Prokaryotes Consist of Millions of Genetically Distinct Term Paper
Excerpt from Term Paper :
prokaryotes consist of millions of genetically distinct unicellular organisms. A procaryotic cell has five essential structural components: a genome (DNA), ribosomes, cell membrane, cell wall, and some sort of surface layer which may or may not be an inherent part of the wall (1). Functional aspects of procaryotic cells are related directly to the structure and organization of the macromolecules in their cell make-up, i.e., DNA, RNA, phospholipids, proteins and polysaccharides. Diversity within the primary structure of these molecules accounts for the diversity that exists among procaryotes (1). Identifiable groups of prokaryotes are assembled based on easily observed phenotypic characteristics such as Gram stain, morphology (rods, cocci, etc.), motility, structural features (e.g. spores, filaments, sheaths, appendages, etc.), and on distinguishing physiological features (e.g. anoxygenic photosynthesis, anaerobiasis, methanogenesis, lithotrophy, etc.). Prokaryotes are commonly known as bacteria, and it is estimated that bacteria have been around for at least 3.5 billion years
Different families of bacteria have different shapes. Typical cell shapes are straight rods (bacilli), spheres (cocci), bent or curved rods (vibrios), spirals (spirochetes), or thin filaments. Some bacteria exist as single cells, while others form clusters of various shape and complexity. Many groups of bacteria have a cell wall, which is mostly comprised of peptidoglycan (a chemical composed of carbohydrates and proteins). Gram-positive organisms have a relatively thick layer of peptidoglycan and stain violet when applied with certain dyes; gram-negative organisms have a thin layer of peptidoglycan covered by an outer membrane and stain red under the same application of dyes. Thus, Gram staining is an important method for identifying bacteria (5).
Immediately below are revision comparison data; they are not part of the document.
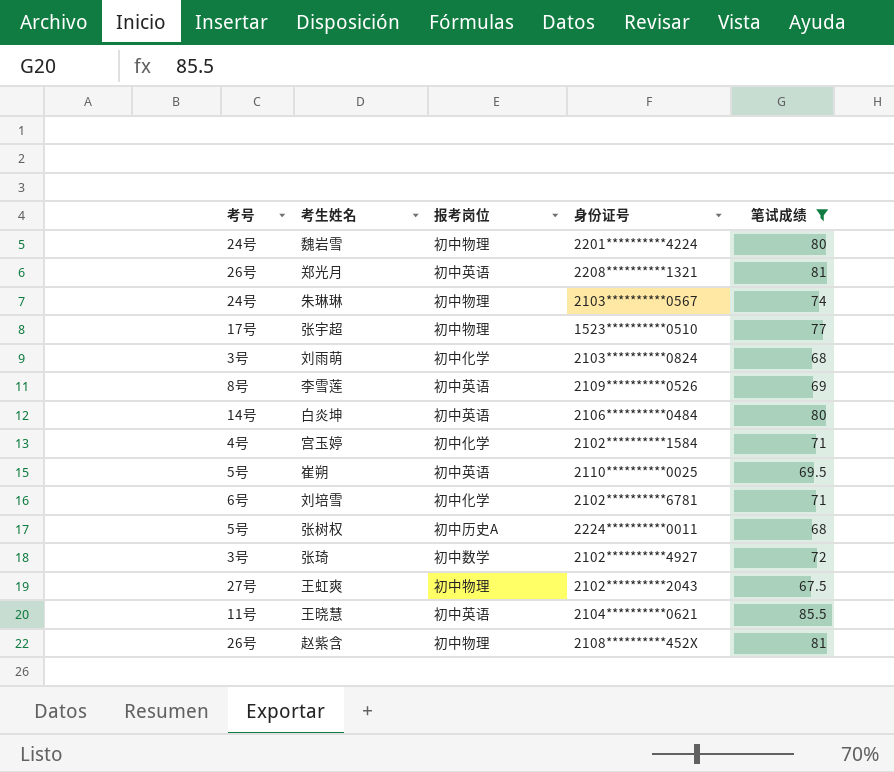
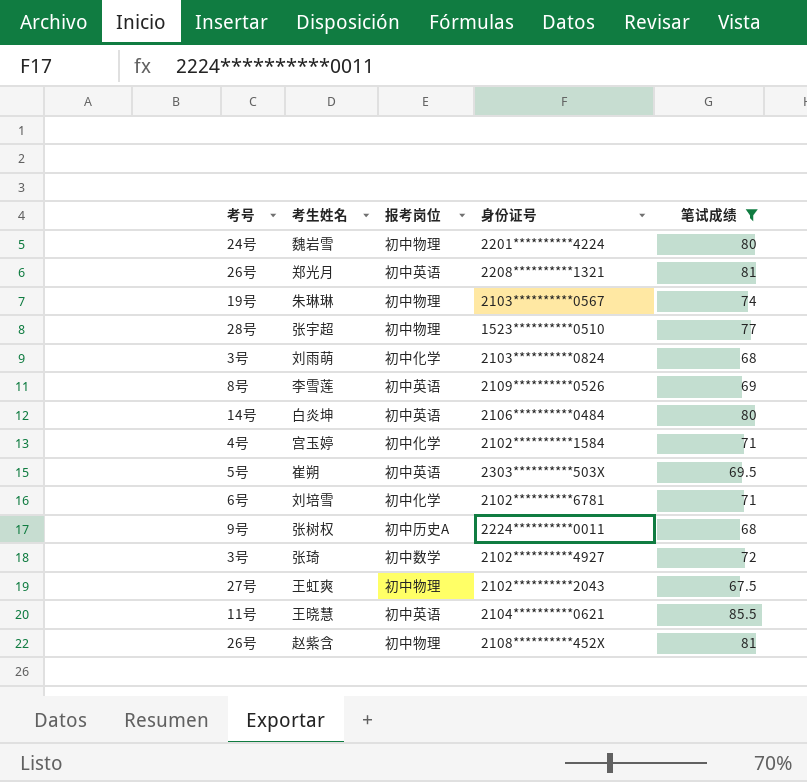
朱琳琳 | 考号: 24号 -> 19号
张宇超 | 考号: 17号 -> 28号
崔朔 | 身份证号: 2110**********0025 -> 2303**********503X
张树权 | 考号: 5号 -> 9号

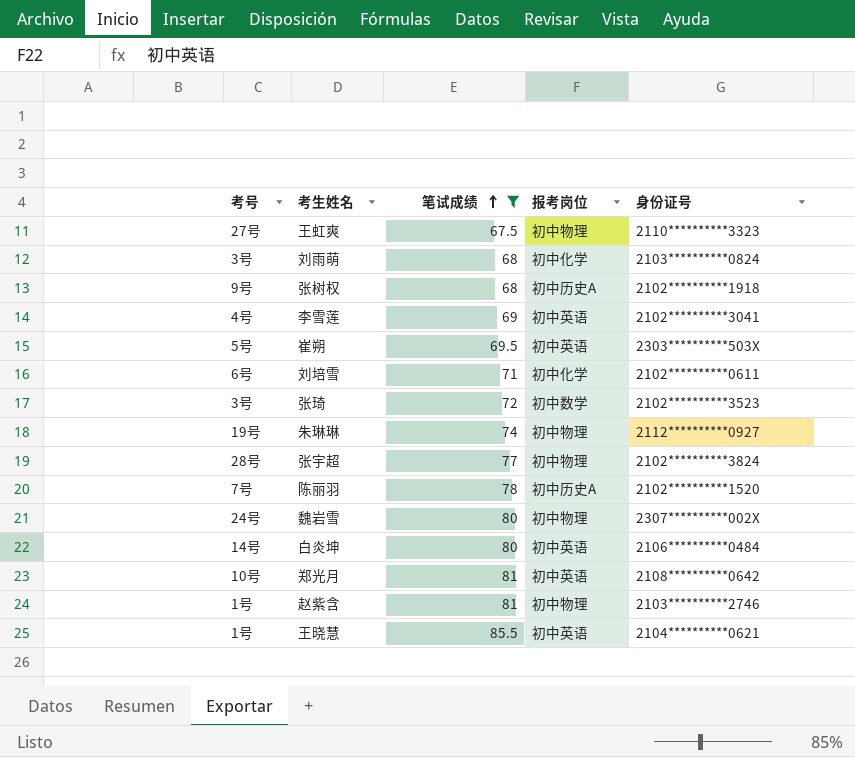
row order: none -> 笔试成绩 ascending
column 笔试成绩 | position: 5 -> 3
row 宫玉婷: 4号 | 初中化学 | 2102**********1584 | 71 -> none
王虹爽 | 身份证号: 2102**********2043 -> 2110**********3323
张树权 | 身份证号: 2224**********0011 -> 2102**********1918
李雪莲 | 考号: 8号 -> 4号
李雪莲 | 身份证号: 2109**********0526 -> 2102**********3041
刘培雪 | 身份证号: 2102**********6781 -> 2102**********0611
张琦 | 身份证号: 2102**********4927 -> 2102**********3523
朱琳琳 | 身份证号: 2103**********0567 -> 2112**********0927
张宇超 | 身份证号: 1523**********0510 -> 2102**********3824
row 陈丽羽: none -> 7号 | 78 | 初中历史A | 2102**********1520
魏岩雪 | 身份证号: 2201**********4224 -> 2307**********002X
郑光月 | 考号: 26号 -> 10号
郑光月 | 身份证号: 2208**********1321 -> 2108**********0642
赵紫含 | 考号: 26号 -> 1号
赵紫含 | 身份证号: 2108**********452X -> 2103**********2746
王晓慧 | 考号: 11号 -> 1号

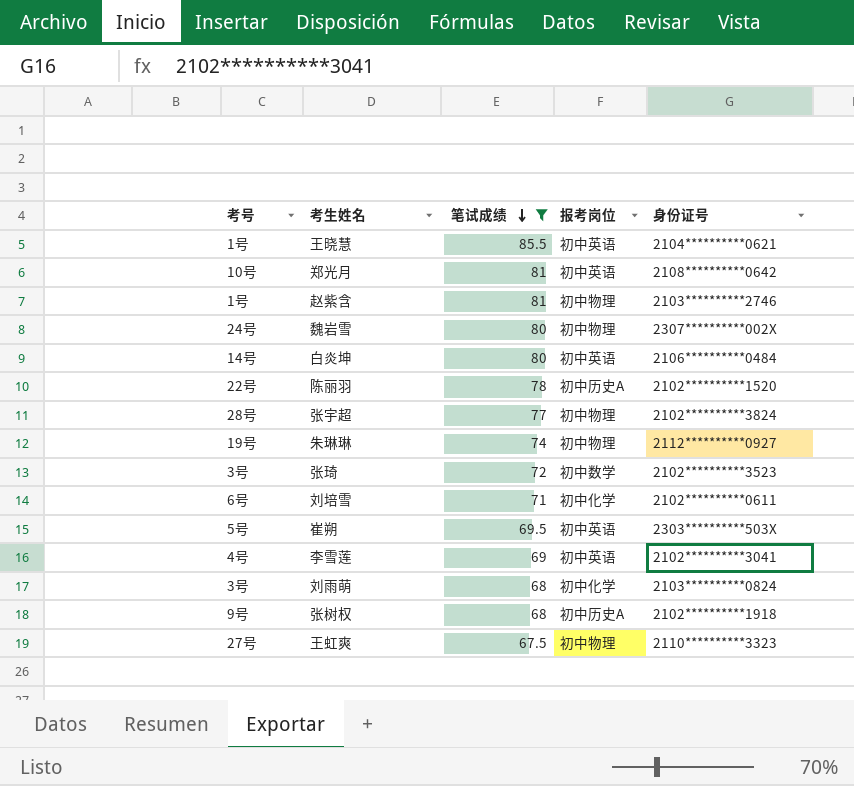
row order: 笔试成绩 ascending -> 笔试成绩 descending
陈丽羽 | 考号: 7号 -> 22号

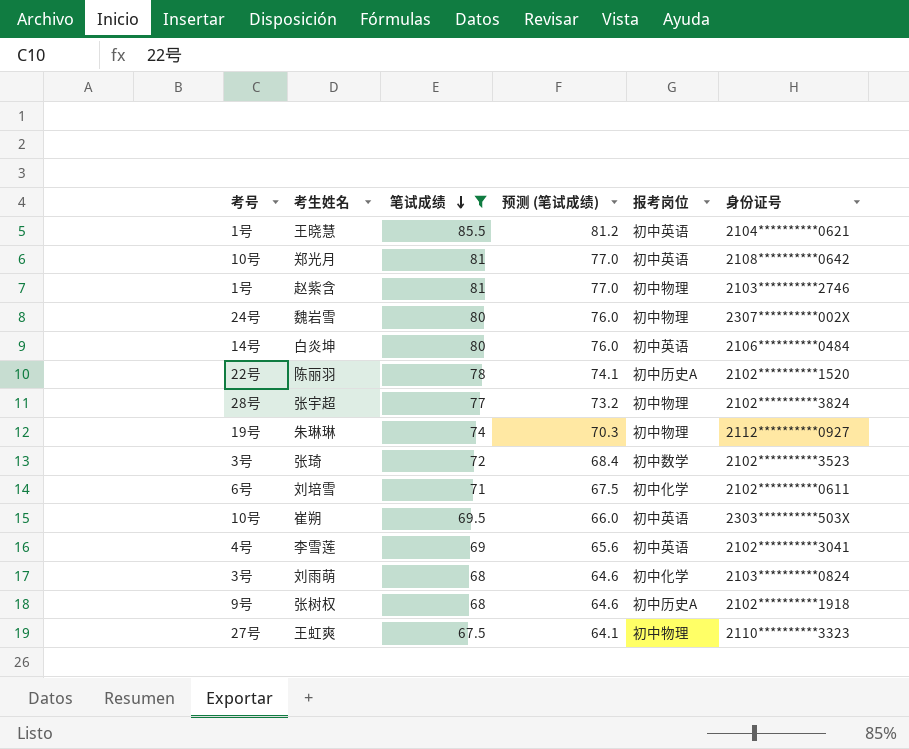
column 预测 (笔试成绩) | formula: none -> [笔试成绩] * 0.95
崔朔 | 考号: 5号 -> 10号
However, the most precise method of classification is genetic analysis (5). Each species of bacteria has a unique genetic makeup, and a unique sequence of deoxyribonucleic acid (DNA) bases.
Many bacteria have structures and processes that allow them to adapt to hostile environments, and they can exist under a range of conditions. Those that require oxygen for growth are called obligate aerobes. In contrast, obligate anaerobes will not grow in the presence of oxygen. Acidophiles are bacteria that grow optimally under acidic conditions (pH of less than 7.0), while alkaphiles prefer alkaline or basic conditions (pH of greater than 7.0). Organisms that require a temperature near 99°F (37°C) (the body temperature of warm-blooded animals) for growth are called mesophiles; those that grow at temperatures above 113°F (45°C) are called thermophiles; and psychrophiles are able to grow at temperatures near 32°F (0°C). Halophiles require sodium chloride (salt) for growth; osmophiles are able to grow in environments high in sugar; and xerophiles grow under dry conditions (1).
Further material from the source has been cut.